PROBLEM
With pictures excluded, output exactly the lines that run from the first line of the data below through the line containing "[477,792,497,803] yet -> (436, 394) none".

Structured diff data
'''

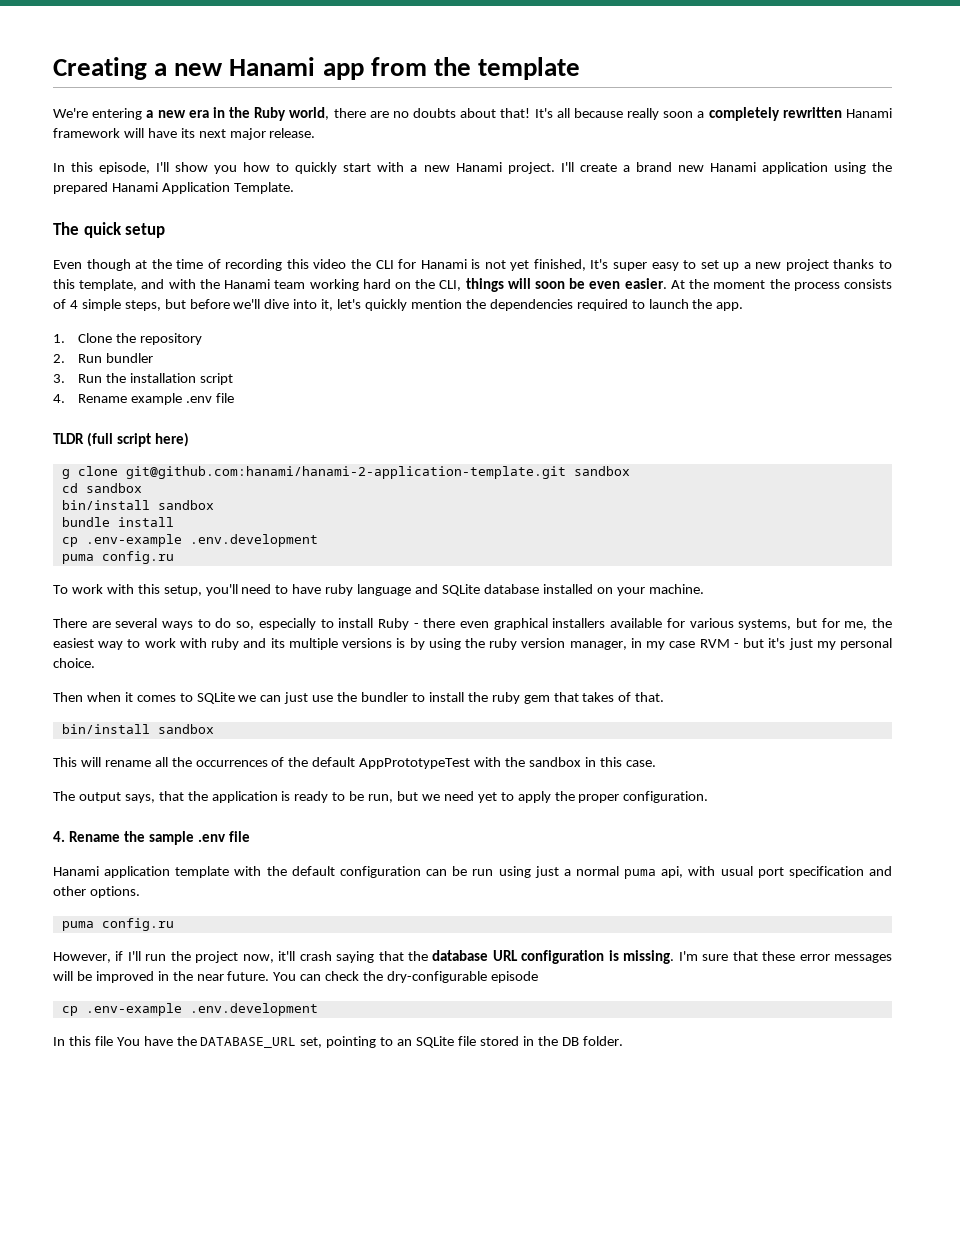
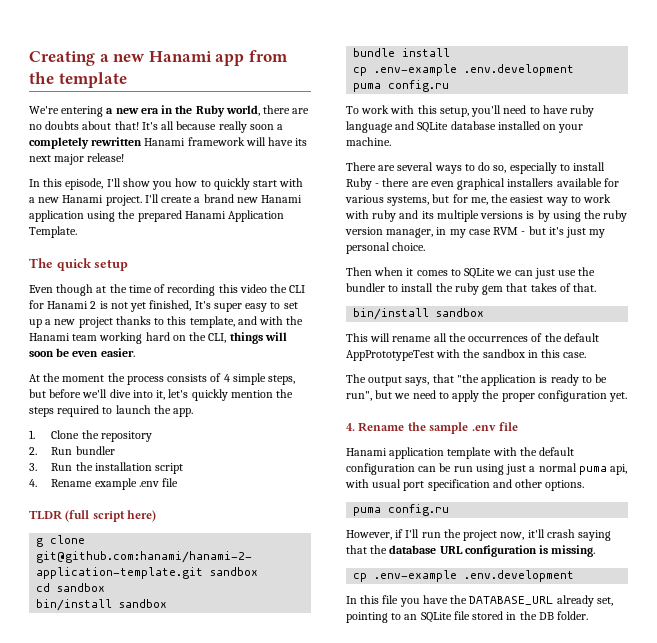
[269,128,316,138] release. -> [87,153,125,162] release!
(467, 264) none -> [90,301,97,309] 2
(667, 283) none -> (135, 352) //
[489,299,573,311] dependencies -> [29,407,54,417] steps
(456, 623) none -> [411,181,429,187] are
[187,791,208,801] the -> [456,374,479,383] "the
[368,794,394,803] run, -> [346,391,372,401] run",
[477,792,497,803] yet -> (436, 394) none
[623,791,709,803] configuration. -> [537,390,628,402] configuration yet.
[678,951,893,963] [53,971,538,983] I'm sure that these error messages will be improved in the near future. You can check the dry-configurable episode -> (596, 551) none
[116,1037,140,1046] You -> [399,598,420,607] you
(297, 1042) none -> [556,595,594,607] already

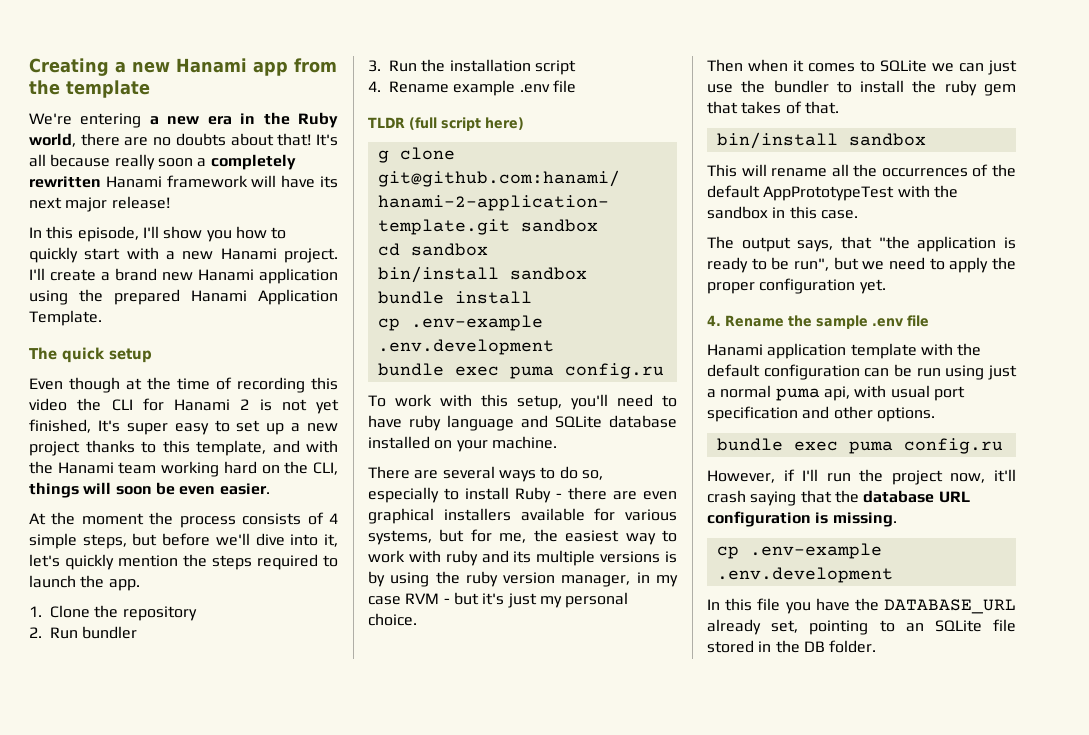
(575, 70) none -> [377,363,499,376] bundle exec
(585, 485) none -> [716,438,838,451] bundle exec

'''

OUTPUT
[269,128,316,138] release. -> [87,153,125,162] release!
(467, 264) none -> [90,301,97,309] 2
(667, 283) none -> (135, 352) //
[489,299,573,311] dependencies -> [29,407,54,417] steps
(456, 623) none -> [411,181,429,187] are
[187,791,208,801] the -> [456,374,479,383] "the
[368,794,394,803] run, -> [346,391,372,401] run",
[477,792,497,803] yet -> (436, 394) none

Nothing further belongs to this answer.